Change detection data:

[Start of Attachment]

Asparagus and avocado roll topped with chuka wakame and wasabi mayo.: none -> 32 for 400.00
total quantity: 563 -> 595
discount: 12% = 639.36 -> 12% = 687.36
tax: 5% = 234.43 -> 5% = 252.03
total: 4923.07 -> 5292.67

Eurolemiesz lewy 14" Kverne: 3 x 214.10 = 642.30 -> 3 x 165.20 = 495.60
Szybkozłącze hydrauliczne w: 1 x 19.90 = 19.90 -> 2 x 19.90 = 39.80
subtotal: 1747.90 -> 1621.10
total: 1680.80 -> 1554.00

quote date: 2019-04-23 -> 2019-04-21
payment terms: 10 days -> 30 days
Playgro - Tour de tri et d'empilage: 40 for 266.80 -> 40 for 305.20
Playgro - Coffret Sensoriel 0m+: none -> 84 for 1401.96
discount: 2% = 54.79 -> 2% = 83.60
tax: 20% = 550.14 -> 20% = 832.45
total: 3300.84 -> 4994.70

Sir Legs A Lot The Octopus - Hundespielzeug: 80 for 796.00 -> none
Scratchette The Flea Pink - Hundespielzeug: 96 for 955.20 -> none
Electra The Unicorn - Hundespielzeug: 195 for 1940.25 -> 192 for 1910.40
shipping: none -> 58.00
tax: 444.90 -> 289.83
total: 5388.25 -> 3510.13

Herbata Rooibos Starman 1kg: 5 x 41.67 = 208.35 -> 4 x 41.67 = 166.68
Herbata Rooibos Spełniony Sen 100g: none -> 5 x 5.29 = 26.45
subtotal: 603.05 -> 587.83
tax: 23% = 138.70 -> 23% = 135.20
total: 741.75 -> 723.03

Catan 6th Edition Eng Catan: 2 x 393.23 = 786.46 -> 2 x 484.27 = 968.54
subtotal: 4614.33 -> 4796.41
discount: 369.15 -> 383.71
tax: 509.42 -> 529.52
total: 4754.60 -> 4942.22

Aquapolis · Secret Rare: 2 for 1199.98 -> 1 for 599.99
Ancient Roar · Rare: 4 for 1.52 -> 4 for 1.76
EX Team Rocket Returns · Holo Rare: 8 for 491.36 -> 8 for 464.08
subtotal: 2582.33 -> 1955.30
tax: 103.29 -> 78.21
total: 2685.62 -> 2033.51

[End of Attachment]

◆ PROBLEM TO SOLVE ◆
I need the number of lines in the entries that include "subtotal"; please give that number and nothing else.

◆ RESPONSE ◆
4